» What you need to do:
The whole listing needs to be restated word for word.

[[ Provided material, beginning ]]

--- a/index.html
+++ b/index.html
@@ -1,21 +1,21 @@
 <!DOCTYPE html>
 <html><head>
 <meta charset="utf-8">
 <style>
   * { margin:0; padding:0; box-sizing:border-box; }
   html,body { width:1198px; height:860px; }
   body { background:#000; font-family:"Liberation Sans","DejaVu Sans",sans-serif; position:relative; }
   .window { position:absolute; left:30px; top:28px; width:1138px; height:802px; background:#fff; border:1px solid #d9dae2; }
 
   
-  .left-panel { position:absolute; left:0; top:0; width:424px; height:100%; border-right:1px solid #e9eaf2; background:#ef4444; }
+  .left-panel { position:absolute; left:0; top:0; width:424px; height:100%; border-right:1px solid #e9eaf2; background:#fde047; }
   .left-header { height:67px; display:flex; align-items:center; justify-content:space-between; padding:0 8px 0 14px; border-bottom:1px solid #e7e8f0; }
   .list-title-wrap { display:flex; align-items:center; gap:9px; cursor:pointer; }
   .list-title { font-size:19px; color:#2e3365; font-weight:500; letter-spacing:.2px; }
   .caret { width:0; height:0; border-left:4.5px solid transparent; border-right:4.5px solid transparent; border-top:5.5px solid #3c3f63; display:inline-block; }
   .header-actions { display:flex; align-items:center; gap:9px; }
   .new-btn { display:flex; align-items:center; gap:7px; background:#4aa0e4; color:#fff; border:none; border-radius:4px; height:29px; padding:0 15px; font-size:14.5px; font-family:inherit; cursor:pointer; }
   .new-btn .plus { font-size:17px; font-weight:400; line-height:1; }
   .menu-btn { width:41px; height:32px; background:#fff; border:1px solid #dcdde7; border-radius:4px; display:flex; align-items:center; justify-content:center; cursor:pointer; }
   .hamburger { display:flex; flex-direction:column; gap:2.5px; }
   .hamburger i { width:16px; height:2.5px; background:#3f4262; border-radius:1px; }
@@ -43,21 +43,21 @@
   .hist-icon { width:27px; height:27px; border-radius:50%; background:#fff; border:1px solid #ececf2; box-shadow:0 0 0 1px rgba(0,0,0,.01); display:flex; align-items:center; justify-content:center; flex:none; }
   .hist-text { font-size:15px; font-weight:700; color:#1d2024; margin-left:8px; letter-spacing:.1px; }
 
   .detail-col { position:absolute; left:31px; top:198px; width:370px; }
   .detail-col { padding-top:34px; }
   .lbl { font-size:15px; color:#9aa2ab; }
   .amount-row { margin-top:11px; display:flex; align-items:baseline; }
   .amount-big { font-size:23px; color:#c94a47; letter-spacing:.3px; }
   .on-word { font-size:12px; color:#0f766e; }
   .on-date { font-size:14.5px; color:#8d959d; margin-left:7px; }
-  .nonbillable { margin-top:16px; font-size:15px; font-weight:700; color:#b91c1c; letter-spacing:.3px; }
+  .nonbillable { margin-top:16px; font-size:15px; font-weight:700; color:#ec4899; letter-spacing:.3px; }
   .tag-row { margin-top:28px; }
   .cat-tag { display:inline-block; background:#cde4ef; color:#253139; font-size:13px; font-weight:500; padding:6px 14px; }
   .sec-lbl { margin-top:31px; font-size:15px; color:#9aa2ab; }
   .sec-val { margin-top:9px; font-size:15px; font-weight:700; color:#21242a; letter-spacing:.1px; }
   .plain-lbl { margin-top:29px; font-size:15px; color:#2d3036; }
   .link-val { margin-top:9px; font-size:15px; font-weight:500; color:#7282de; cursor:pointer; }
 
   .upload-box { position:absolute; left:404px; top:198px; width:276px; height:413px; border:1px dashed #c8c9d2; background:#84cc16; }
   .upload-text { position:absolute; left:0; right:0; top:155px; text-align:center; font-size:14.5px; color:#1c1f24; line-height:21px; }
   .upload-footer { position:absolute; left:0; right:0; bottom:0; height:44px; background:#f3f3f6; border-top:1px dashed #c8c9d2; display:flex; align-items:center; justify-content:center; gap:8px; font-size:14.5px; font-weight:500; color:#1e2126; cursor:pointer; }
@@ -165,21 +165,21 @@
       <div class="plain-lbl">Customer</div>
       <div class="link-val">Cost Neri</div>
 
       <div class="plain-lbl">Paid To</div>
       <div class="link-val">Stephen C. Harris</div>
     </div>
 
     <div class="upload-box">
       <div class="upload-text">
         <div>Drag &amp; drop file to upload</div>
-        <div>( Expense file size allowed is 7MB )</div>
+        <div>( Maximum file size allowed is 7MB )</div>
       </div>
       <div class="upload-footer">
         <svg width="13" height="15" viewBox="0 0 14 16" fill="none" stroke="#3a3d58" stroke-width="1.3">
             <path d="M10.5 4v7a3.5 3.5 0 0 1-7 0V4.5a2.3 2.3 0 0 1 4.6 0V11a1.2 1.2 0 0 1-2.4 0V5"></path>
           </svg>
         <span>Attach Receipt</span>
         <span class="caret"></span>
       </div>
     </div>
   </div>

[[ Provided material, end ]]

» Written response:
--- a/index.html
+++ b/index.html
@@ -1,21 +1,21 @@
 <!DOCTYPE html>
 <html><head>
 <meta charset="utf-8">
 <style>
   * { margin:0; padding:0; box-sizing:border-box; }
   html,body { width:1198px; height:860px; }
   body { background:#000; font-family:"Liberation Sans","DejaVu Sans",sans-serif; position:relative; }
   .window { position:absolute; left:30px; top:28px; width:1138px; height:802px; background:#fff; border:1px solid #d9dae2; }
 
   
-  .left-panel { position:absolute; left:0; top:0; width:424px; height:100%; border-right:1px solid #e9eaf2; background:#ef4444; }
+  .left-panel { position:absolute; left:0; top:0; width:424px; height:100%; border-right:1px solid #e9eaf2; background:#fde047; }
   .left-header { height:67px; display:flex; align-items:center; justify-content:space-between; padding:0 8px 0 14px; border-bottom:1px solid #e7e8f0; }
   .list-title-wrap { display:flex; align-items:center; gap:9px; cursor:pointer; }
   .list-title { font-size:19px; color:#2e3365; font-weight:500; letter-spacing:.2px; }
   .caret { width:0; height:0; border-left:4.5px solid transparent; border-right:4.5px solid transparent; border-top:5.5px solid #3c3f63; display:inline-block; }
   .header-actions { display:flex; align-items:center; gap:9px; }
   .new-btn { display:flex; align-items:center; gap:7px; background:#4aa0e4; color:#fff; border:none; border-radius:4px; height:29px; padding:0 15px; font-size:14.5px; font-family:inherit; cursor:pointer; }
   .new-btn .plus { font-size:17px; font-weight:400; line-height:1; }
   .menu-btn { width:41px; height:32px; background:#fff; border:1px solid #dcdde7; border-radius:4px; display:flex; align-items:center; justify-content:center; cursor:pointer; }
   .hamburger { display:flex; flex-direction:column; gap:2.5px; }
   .hamburger i { width:16px; height:2.5px; background:#3f4262; border-radius:1px; }
@@ -43,21 +43,21 @@
   .hist-icon { width:27px; height:27px; border-radius:50%; background:#fff; border:1px solid #ececf2; box-shadow:0 0 0 1px rgba(0,0,0,.01); display:flex; align-items:center; justify-content:center; flex:none; }
   .hist-text { font-size:15px; font-weight:700; color:#1d2024; margin-left:8px; letter-spacing:.1px; }
 
   .detail-col { position:absolute; left:31px; top:198px; width:370px; }
   .detail-col { padding-top:34px; }
   .lbl { font-size:15px; color:#9aa2ab; }
   .amount-row { margin-top:11px; display:flex; align-items:baseline; }
   .amount-big { font-size:23px; color:#c94a47; letter-spacing:.3px; }
   .on-word { font-size:12px; color:#0f766e; }
   .on-date { font-size:14.5px; color:#8d959d; margin-left:7px; }
-  .nonbillable { margin-top:16px; font-size:15px; font-weight:700; color:#b91c1c; letter-spacing:.3px; }
+  .nonbillable { margin-top:16px; font-size:15px; font-weight:700; color:#ec4899; letter-spacing:.3px; }
   .tag-row { margin-top:28px; }
   .cat-tag { display:inline-block; background:#cde4ef; color:#253139; font-size:13px; font-weight:500; padding:6px 14px; }
   .sec-lbl { margin-top:31px; font-size:15px; color:#9aa2ab; }
   .sec-val { margin-top:9px; font-size:15px; font-weight:700; color:#21242a; letter-spacing:.1px; }
   .plain-lbl { margin-top:29px; font-size:15px; color:#2d3036; }
   .link-val { margin-top:9px; font-size:15px; font-weight:500; color:#7282de; cursor:pointer; }
 
   .upload-box { position:absolute; left:404px; top:198px; width:276px; height:413px; border:1px dashed #c8c9d2; background:#84cc16; }
   .upload-text { position:absolute; left:0; right:0; top:155px; text-align:center; font-size:14.5px; color:#1c1f24; line-height:21px; }
   .upload-footer { position:absolute; left:0; right:0; bottom:0; height:44px; background:#f3f3f6; border-top:1px dashed #c8c9d2; display:flex; align-items:center; justify-content:center; gap:8px; font-size:14.5px; font-weight:500; color:#1e2126; cursor:pointer; }
@@ -165,21 +165,21 @@
       <div class="plain-lbl">Customer</div>
       <div class="link-val">Cost Neri</div>
 
       <div class="plain-lbl">Paid To</div>
       <div class="link-val">Stephen C. Harris</div>
     </div>
 
     <div class="upload-box">
       <div class="upload-text">
         <div>Drag &amp; drop file to upload</div>
-        <div>( Expense file size allowed is 7MB )</div>
+        <div>( Maximum file size allowed is 7MB )</div>
       </div>
       <div class="upload-footer">
         <svg width="13" height="15" viewBox="0 0 14 16" fill="none" stroke="#3a3d58" stroke-width="1.3">
             <path d="M10.5 4v7a3.5 3.5 0 0 1-7 0V4.5a2.3 2.3 0 0 1 4.6 0V11a1.2 1.2 0 0 1-2.4 0V5"></path>
           </svg>
         <span>Attach Receipt</span>
         <span class="caret"></span>
       </div>
     </div>
   </div>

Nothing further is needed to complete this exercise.